Lo siento about the lack of posting this week. Having a job is totally time consuming, you know? And gadge knows I'm not getting anything productive done on that commute what with all the dodging of the nail clippings, anxiety sweats, and general pole germ paranoia.
It seems these days though, a lot of things give me the sweats. You know, like the really strenuous things. Like sleeping. That's right: I'm a night sweater. I'm not talking about a little sweat on the brow. I'm talking about waking up in the middle of the night and wondering if I peed gallons of sweat-smelling pee all over my side of the bed and then rolled in it until I wake up freezing and utterly drenched.
I don't know what is going on with my body chemistry, because this is an entirely new thing for me. It is downright unpleasant. And it is a mystery. I usually go to bed cold. This is Massachusetts, after all, and there is nothing on this sweet earth that I hate more than being cold. If I had my choice, I'd rather be running a marathon through a 110-degree desert than walking down a street with the temperature anything less than 40 degrees. No one wants to be around me when I'm cold. Because when I'm cold, I'm a miserable excuse for a human.
Since I usually go to bed freezing, I pull all the covers up to my chinny-chin-chin. One would think, then, that if I started to get hot in the middle of night, I'd kick some of the covers off. But apparently my comatose body is in such a state of deep unconsciousness that I can't even move. One would also think that since I have cocooned myself in a womb of blessed comforter warmth and began to reach that level on discomfort that produces gallons of sweat from every pore of my body that, at the very least, I would wake up. But I don't. Not until my alarm goes off and it looks like I just went swimming. And worst of all, I'm freezing because I'm soaked in cold, disgusting sweat.
Even though this is a near-nightly experience now, it still surprises me every morning. It's like waking up next to a sweaty stranger. I'm never entirely sure what happened, but I DEFINITELY need to change my sheets.

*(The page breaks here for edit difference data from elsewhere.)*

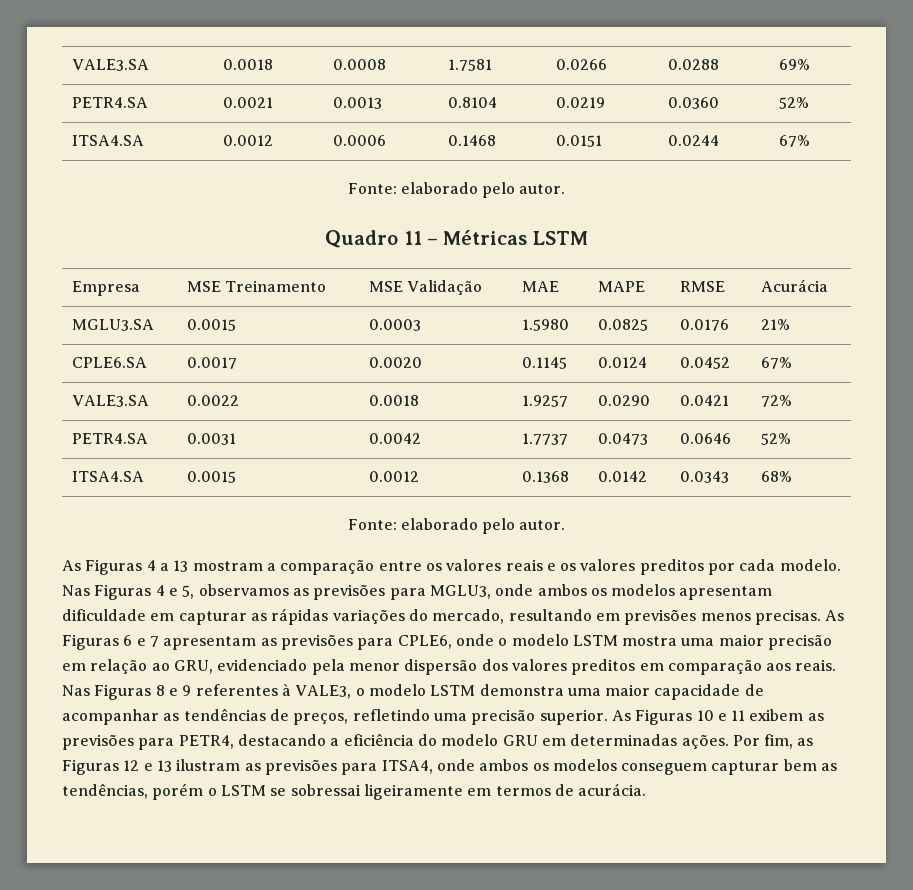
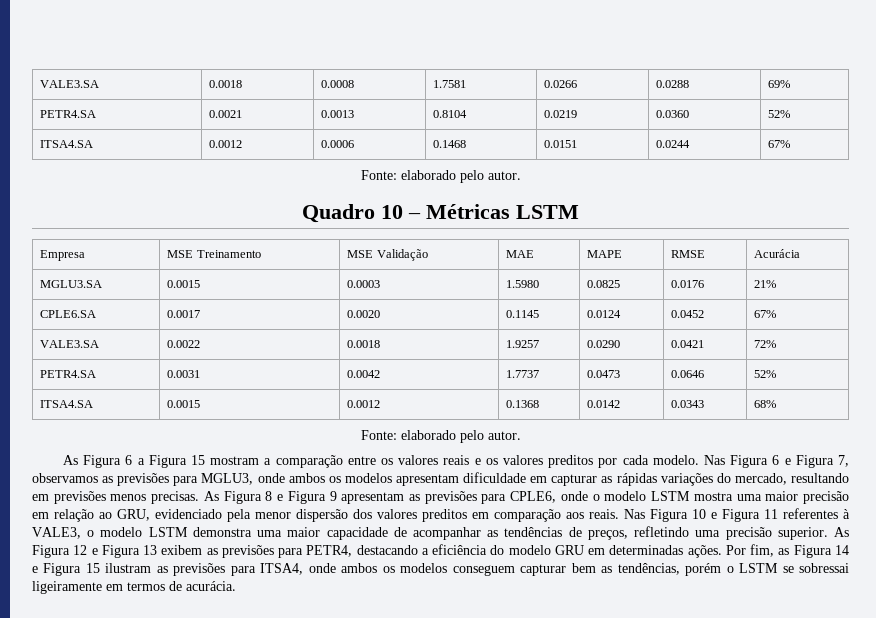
- Quadro 11 – Métricas LSTM
+ Quadro 10 – Métricas LSTM
- As Figuras 4 a 13 mostram a comparação entre os valores reais e os valores preditos por cada modelo.
+ As Figura 6 a Figura 15 mostram a comparação entre os valores reais e os valores preditos por cada modelo.
- Nas Figuras 4 e 5, observamos as previsões para MGLU3, onde ambos os modelos apresentam dificuldade em capturar as rápidas variações do mercado, resultando em previsões menos precisas.
+ Nas Figura 6 e Figura 7, observamos as previsões para MGLU3, onde ambos os modelos apresentam dificuldade em capturar as rápidas variações do mercado, resultando em previsões menos precisas.
- As Figuras 6 e 7 apresentam as previsões para CPLE6, onde o modelo LSTM mostra uma maior precisão em relação ao GRU, evidenciado pela menor dispersão dos valores preditos em comparação aos reais.
+ As Figura 8 e Figura 9 apresentam as previsões para CPLE6, onde o modelo LSTM mostra uma maior precisão em relação ao GRU, evidenciado pela menor dispersão dos valores preditos em comparação aos reais.
- Nas Figuras 8 e 9 referentes à VALE3, o modelo LSTM demonstra uma maior capacidade de acompanhar as tendências de preços, refletindo uma precisão superior.
+ Nas Figura 10 e Figura 11 referentes à VALE3, o modelo LSTM demonstra uma maior capacidade de acompanhar as tendências de preços, refletindo uma precisão superior.
- As Figuras 10 e 11 exibem as previsões para PETR4, destacando a eficiência do modelo GRU em determinadas ações.
+ As Figura 12 e Figura 13 exibem as previsões para PETR4, destacando a eficiência do modelo GRU em determinadas ações.
- Por fim, as Figuras 12 e 13 ilustram as previsões para ITSA4, onde ambos os modelos conseguem capturar bem as tendências, porém o LSTM se sobressai ligeiramente em termos de acurácia.
+ Por fim, as Figura 14 e Figura 15 ilustram as previsões para ITSA4, onde ambos os modelos conseguem capturar bem as tendências, porém o LSTM se sobressai ligeiramente em termos de acurácia.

Since the weather has been getting warmer here in New England, I've taken layers of blankets off the bed. This hasn't helped. I can now go to bed completely comfortable and I will still wake up drenched. And it's not like I'm hopping into bed in my long johns either. I practically sleep naked, and the one item of clothing I do wear to bed -- my underoos -- I could absolutely wring out into the sink the morning and get at least half a cup of butt sweat.
B, as you can imagine, was a little surprised when he rolled over to my side of the bed after the first night of sweats and found himself in a swamp.
B: Oh my GAH did you pee the bed? It's DRENCHED.
Me: No I sweat like crazy in my sleep.
B: You sweat THAT much last night?
Me: You get shwasted and pee your pants ONE time and you face suspicion for the rest of your life? Plus, it's not like I ever peed the bed. I just peed my pants. ONCE.
Me: Okay twice.
Me: Fine. Two and a half times.
Be: Little Miss Pee Pee pants strikes again.
Me: IT'S SWEAT.
And he's getting off easy. Usually, I like to drape every available limb on top of B when I sleep. And before the nigh sweats started, he constantly complained that my skin was on fire. Now that I wake up in a puddle of NOT PEE, I graciously roll to the edge of the bed, instead of on top of B. Sometimes I'm so considerate it slays me.